"Those that wake up early get ahead".
And a vacuum in finance often proves to be incredibly profitable for those that
wake up early.
Money lending for SMEs
The credit crisis has bitten the banks hard. Extra controls from regulators, more shareholder scrutiny, together with huge financial losses have contributed to banks putting more focus on servicing their top-rated clients.
Money lending toSMEs has become trickier.New players like digital marketplaces have stepped into this vacuum. They allow SMEs to issue a bond by a private placement,. Access is harmonized and the traditional bank loan process seems outdated.
Loans at the smaller end of the market requires standardisation and automation to be efficient and cost effective. Numerous banks have built partnerships with credit specialists, offering web based credit approval interfaced loan services for SMEs.
Private Debt Funds
We are all familiar with the concept of large listed companies raising money through publically offered securities. However there are some privately owned businesses of significant size ranging from
family owned businesses to other structures outside the stock market which have never had to issue a bond or raise capital.
But how are these companies financing when the need arises? They must turn to the private debt space. Private debt funds are a new attractive asset class. Those funds act like a bank and provide credit to European SME businesses through bespoke financing solutions.
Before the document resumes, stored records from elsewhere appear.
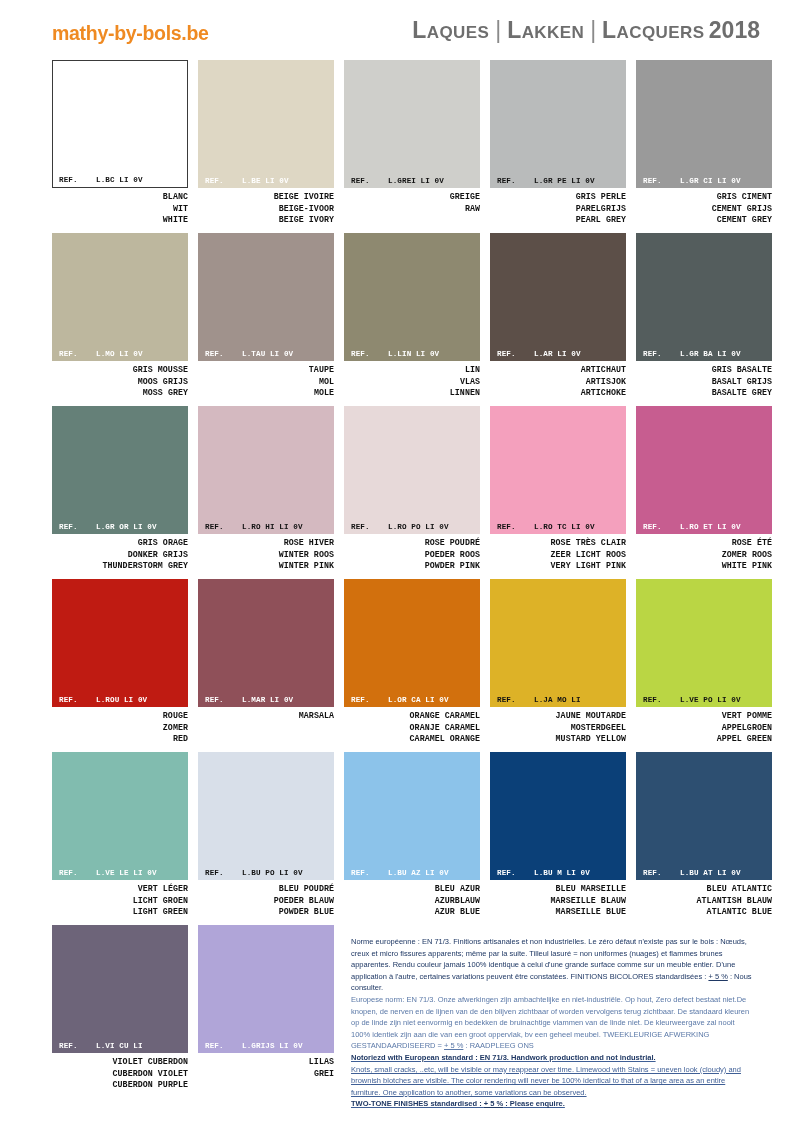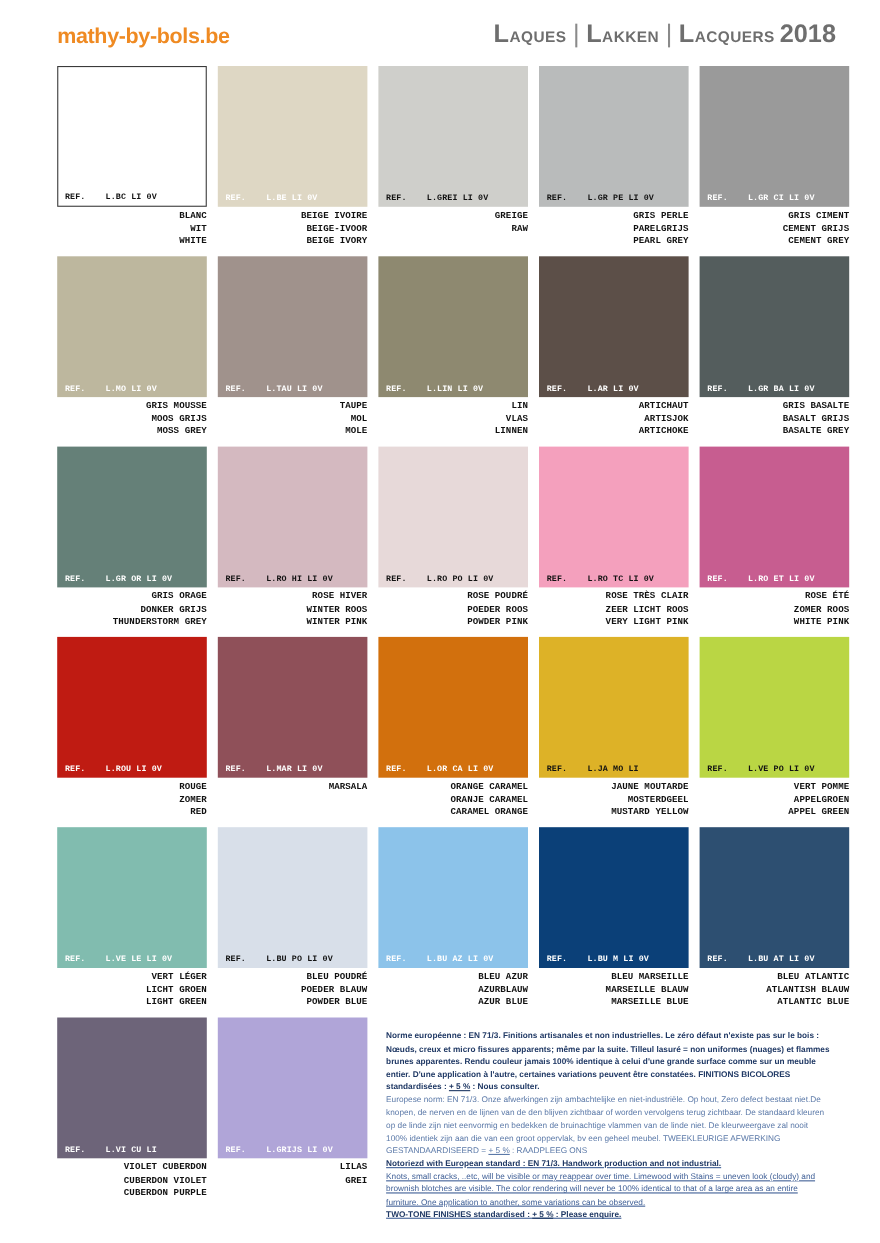--- a/index.html
+++ b/index.html
@@ -42,21 +42,21 @@
     text-align: right;
     color: #6e6e6e;
     font-weight: bold;
     white-space: nowrap;
   }
   .title-block .big {
     font-size: 23px;
     letter-spacing: 0.4px;
   }
   .title-block .small {
-    font-size: 14px;
+    font-size: 17px;
     letter-spacing: 0.4px;
     text-align: center;
   }
   .title-block .sep {
     font-size: 23px;
     font-weight: normal;
     padding: 0 6px;
     color: #8a8a8a;
   }
   .title-block .year {
@@ -133,21 +133,21 @@
     width: 404px;
   }
   .notes p {
     margin: 0 0 0 0;
     font-size: 7.5px;
     line-height: 11.6px;
     text-align: left;
   }
   .notes .fr {
     color: #1f3864;
-    font-weight: bold;
+    font-weight: normal;
   }
   .notes .nl {
     color: #5b79a8;
   }
   .notes .en {
     color: #3f5f96;
     text-decoration: underline;
   }
   .notes .en b { color: #1f3864; }
   .notes .u { text-decoration: underline; }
Private Debt funds have a useful business model of marrying the need of small and medium enterprises for funding with institutional investors who are hungry for higher yields at a time where interest rates are at historic low levels.
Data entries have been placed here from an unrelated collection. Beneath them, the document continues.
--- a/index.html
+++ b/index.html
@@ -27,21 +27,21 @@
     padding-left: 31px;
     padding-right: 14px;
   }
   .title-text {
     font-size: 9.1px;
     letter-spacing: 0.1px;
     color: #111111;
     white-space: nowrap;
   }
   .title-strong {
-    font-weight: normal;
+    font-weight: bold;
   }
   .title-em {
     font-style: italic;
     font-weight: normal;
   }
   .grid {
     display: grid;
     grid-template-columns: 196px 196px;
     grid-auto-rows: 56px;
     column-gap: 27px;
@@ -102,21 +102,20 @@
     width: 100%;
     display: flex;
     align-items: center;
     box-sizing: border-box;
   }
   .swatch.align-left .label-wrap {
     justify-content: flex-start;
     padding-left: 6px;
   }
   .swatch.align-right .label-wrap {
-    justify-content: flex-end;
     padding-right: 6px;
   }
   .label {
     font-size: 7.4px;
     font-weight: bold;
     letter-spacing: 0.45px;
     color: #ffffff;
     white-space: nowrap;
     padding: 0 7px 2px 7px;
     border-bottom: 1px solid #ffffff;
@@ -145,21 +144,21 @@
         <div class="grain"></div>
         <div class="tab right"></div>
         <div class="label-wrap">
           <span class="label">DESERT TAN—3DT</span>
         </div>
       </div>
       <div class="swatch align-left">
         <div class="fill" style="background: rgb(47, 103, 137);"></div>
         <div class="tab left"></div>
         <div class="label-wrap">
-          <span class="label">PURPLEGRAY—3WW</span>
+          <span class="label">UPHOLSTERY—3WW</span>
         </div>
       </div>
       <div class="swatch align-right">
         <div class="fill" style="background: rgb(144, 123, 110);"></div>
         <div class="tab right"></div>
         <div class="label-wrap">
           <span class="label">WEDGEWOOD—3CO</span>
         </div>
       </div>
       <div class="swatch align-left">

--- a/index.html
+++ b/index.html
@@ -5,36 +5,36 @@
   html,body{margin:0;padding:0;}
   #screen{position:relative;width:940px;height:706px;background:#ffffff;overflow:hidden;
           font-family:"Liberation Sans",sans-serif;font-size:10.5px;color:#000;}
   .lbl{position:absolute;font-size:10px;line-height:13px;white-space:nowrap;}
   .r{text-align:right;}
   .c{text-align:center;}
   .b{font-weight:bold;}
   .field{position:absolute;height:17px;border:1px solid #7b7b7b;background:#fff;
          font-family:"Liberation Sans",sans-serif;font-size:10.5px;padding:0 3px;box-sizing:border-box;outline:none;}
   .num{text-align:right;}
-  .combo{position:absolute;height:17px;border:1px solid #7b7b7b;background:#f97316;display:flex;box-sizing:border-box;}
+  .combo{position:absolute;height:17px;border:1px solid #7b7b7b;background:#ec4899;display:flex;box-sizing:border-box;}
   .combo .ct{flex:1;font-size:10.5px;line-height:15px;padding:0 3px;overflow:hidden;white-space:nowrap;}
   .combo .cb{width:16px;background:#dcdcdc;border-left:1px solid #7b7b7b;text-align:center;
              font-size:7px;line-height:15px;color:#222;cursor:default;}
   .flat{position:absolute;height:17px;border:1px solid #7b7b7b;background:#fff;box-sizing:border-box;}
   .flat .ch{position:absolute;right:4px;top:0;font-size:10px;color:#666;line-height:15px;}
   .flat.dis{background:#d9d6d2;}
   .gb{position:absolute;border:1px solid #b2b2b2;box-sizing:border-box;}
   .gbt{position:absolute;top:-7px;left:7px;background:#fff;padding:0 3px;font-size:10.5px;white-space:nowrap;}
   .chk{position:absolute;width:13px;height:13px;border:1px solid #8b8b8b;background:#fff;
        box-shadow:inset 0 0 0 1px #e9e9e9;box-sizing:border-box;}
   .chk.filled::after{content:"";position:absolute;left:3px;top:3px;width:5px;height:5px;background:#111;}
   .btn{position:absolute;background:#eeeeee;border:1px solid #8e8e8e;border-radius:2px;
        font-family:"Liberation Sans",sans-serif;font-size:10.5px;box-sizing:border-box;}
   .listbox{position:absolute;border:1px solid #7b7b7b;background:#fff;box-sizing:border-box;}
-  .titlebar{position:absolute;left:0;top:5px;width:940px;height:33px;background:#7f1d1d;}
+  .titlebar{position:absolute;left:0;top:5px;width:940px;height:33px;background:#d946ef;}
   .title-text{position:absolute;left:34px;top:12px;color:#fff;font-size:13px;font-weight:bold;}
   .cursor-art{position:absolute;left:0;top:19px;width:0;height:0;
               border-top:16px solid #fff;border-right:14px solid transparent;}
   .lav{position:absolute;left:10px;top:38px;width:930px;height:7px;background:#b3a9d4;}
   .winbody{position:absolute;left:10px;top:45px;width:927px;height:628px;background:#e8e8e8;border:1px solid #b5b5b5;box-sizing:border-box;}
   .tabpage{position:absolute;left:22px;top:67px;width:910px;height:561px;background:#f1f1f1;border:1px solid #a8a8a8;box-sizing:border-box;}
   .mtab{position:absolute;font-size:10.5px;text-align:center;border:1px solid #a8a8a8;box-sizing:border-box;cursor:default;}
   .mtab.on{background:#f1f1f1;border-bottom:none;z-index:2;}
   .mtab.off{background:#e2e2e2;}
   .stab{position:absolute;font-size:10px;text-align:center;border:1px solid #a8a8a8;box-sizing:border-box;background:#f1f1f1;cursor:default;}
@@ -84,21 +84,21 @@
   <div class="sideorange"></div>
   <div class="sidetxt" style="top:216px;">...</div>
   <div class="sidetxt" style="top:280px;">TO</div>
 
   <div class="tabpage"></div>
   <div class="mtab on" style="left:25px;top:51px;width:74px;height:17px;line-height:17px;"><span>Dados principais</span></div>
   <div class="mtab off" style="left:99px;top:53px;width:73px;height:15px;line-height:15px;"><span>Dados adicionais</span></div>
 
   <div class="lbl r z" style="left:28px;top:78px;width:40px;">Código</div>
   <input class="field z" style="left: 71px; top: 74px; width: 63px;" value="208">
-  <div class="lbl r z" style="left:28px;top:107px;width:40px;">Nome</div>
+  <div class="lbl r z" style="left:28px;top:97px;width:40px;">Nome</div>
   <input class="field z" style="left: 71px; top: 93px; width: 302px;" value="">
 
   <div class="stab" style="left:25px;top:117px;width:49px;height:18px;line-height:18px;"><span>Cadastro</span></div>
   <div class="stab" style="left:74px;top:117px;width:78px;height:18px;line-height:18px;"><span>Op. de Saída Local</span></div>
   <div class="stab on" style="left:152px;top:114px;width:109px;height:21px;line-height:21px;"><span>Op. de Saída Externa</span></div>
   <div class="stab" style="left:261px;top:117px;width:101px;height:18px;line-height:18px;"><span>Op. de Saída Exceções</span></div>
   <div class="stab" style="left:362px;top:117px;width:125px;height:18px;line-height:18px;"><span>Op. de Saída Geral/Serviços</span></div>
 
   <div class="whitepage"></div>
Private Debt barely existed prior to 2008 when banks were happy to lend money. With the credit crisis this supply from banks ended abruptly and in stepped asset managers of pension funds, insurance companies and private equity firms, mostly sitting on mountains of cash looking for the opportunity in markets they were comfortable with.
According to the data provider Preqin, the private debt industry could reach $2.5tn in size in another decade at current growth rates. This would rival the private equity world in importance. Direct lending is one of the biggest and fastest-growing sectors , and boasts some of the biggest players.
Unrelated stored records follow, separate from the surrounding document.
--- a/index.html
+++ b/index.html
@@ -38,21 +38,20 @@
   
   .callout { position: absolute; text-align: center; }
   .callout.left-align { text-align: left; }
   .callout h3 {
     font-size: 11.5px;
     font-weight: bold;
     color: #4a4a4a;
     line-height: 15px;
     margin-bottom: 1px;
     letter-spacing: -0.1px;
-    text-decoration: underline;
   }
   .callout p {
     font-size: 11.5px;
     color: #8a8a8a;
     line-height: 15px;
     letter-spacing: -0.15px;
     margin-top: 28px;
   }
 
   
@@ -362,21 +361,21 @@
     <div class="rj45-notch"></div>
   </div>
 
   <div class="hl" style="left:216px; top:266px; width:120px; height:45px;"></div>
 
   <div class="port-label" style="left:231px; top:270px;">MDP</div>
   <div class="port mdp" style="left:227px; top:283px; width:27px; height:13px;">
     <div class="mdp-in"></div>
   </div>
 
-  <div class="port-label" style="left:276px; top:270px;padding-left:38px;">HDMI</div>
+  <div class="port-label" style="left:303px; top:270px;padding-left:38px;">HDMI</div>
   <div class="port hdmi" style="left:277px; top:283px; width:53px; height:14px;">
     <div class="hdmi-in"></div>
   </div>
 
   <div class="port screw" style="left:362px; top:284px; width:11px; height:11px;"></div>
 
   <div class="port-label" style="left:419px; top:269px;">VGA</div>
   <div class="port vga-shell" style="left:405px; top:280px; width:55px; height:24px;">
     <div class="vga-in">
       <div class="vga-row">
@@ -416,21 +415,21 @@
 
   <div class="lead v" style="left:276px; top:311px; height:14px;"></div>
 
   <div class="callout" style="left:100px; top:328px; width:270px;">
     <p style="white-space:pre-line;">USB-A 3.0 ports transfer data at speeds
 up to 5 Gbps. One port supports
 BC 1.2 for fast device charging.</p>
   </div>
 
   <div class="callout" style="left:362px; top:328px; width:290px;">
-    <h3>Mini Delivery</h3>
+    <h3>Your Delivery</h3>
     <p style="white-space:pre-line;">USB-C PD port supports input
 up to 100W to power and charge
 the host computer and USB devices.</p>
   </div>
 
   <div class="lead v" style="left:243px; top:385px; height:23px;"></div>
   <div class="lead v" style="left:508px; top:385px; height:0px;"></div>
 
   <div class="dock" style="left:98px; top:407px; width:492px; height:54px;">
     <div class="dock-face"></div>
SME credit spreads can be higher partly because the creditors do their homework much more thoroughly and no-one lends money easily. Private debt is also very labour-intensive. Also should a company default, then funds that are exposed to it will likely suffer terrible recovery rates and such loans in the fund will be near impossible to trade. Smaller companies also might be extra susceptible to industrial cycles,new regulations or the emergence of strong competition.
Despite the vibrant future this new asset class has, it is no surprise that a lot of private debt fund managers consider the valuation of their loans as their biggest concern. Valuations requirements are also often motivated by directives such as AIFMD or IFRS, as well as investor scrutiny and the need to protect reputation
The world of Private Debt does not necessarily sit comfortably with today’s requirements having previously been happy to mark loans in a simple fashion until things go wrong.
Given all this active market participants are trying to find the best market practices for valuations issues and we can expect a lot of development in this area in the coming couple of years.